◆ **The task**:
Go through the data line by line. Copy each one holding the string "dynamic".

◆ **Data records**:
▼
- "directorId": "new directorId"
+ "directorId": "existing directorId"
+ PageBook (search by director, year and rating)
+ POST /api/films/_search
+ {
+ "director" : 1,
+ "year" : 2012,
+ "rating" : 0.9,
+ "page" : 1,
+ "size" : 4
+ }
▲
▼
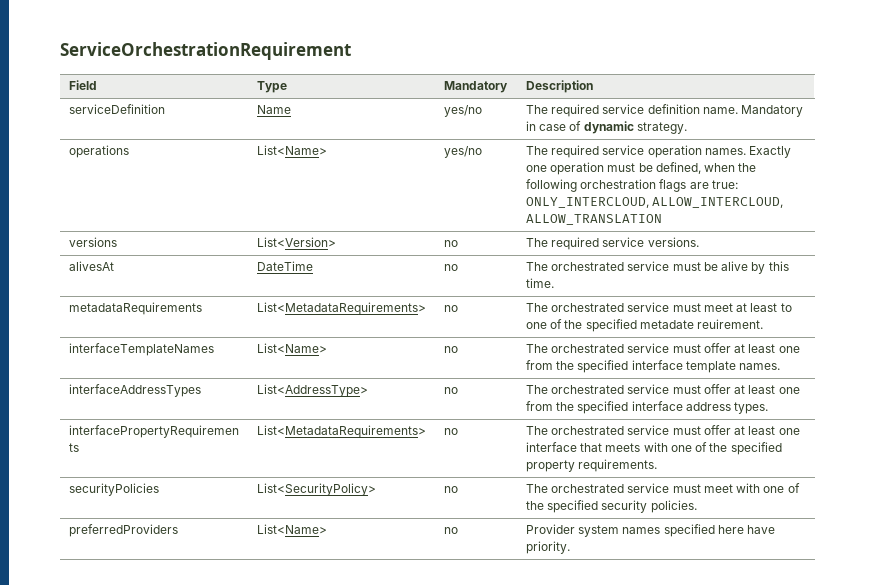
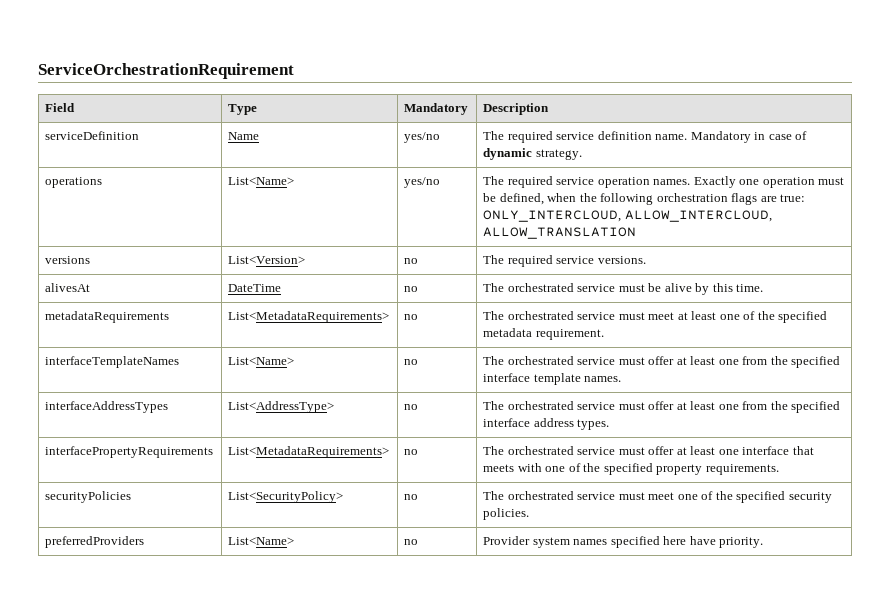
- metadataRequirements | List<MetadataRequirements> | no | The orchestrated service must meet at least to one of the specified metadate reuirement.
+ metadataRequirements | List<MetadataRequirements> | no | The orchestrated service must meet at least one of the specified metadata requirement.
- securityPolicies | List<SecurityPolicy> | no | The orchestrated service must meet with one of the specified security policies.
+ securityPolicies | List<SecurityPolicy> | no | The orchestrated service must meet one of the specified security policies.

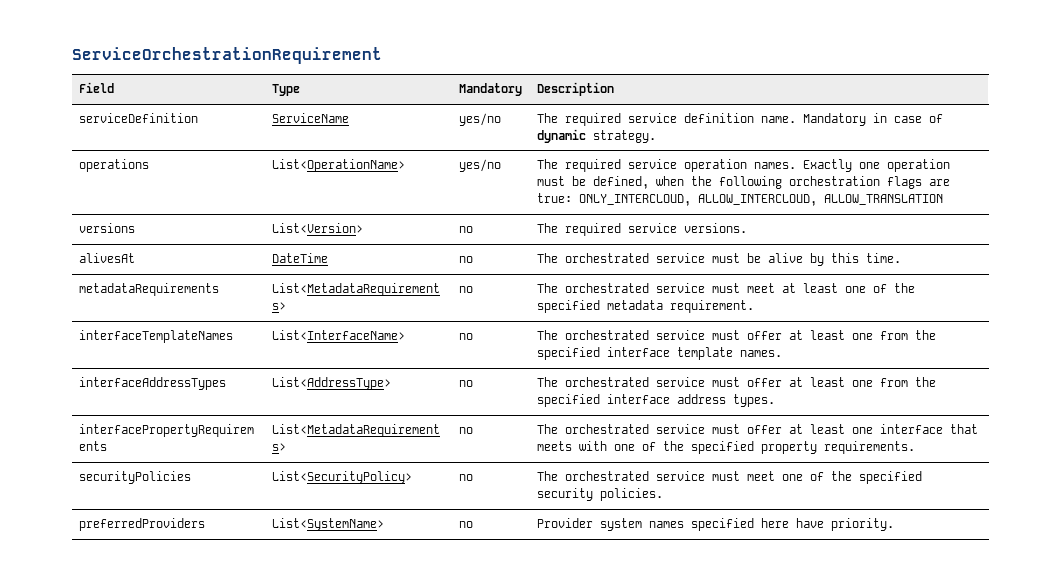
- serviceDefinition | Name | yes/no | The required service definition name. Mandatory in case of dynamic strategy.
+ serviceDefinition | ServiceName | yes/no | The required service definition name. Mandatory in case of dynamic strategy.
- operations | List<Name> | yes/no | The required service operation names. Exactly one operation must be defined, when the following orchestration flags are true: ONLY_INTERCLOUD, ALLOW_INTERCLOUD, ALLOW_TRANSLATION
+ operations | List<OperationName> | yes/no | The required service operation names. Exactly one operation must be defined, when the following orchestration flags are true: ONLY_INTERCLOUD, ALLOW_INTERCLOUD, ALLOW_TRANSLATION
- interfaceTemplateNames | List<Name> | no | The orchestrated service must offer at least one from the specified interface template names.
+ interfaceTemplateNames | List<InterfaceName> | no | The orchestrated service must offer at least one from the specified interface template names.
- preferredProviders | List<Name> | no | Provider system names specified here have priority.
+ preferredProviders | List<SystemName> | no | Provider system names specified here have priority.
▲
▼
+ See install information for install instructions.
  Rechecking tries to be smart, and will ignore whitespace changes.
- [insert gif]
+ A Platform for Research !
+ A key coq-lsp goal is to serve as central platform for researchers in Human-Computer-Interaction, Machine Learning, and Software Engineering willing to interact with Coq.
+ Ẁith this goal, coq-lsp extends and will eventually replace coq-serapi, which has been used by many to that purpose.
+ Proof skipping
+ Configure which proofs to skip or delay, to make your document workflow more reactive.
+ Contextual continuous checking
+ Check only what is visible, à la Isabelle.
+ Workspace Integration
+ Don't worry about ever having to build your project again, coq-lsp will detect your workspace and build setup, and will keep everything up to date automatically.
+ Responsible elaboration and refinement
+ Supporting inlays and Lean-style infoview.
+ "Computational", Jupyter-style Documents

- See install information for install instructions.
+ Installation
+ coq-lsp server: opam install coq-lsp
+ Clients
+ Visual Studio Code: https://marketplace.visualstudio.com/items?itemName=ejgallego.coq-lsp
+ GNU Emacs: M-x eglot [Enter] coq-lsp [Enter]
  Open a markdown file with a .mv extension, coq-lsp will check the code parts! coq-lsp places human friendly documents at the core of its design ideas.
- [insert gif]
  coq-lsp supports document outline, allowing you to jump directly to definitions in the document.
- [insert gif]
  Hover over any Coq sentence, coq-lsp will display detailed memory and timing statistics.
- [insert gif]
▲
◆ **Answer space**:
- serviceDefinition | Name | yes/no | The required service definition name. Mandatory in case of dynamic strategy.
+ serviceDefinition | ServiceName | yes/no | The required service definition name. Mandatory in case of dynamic strategy.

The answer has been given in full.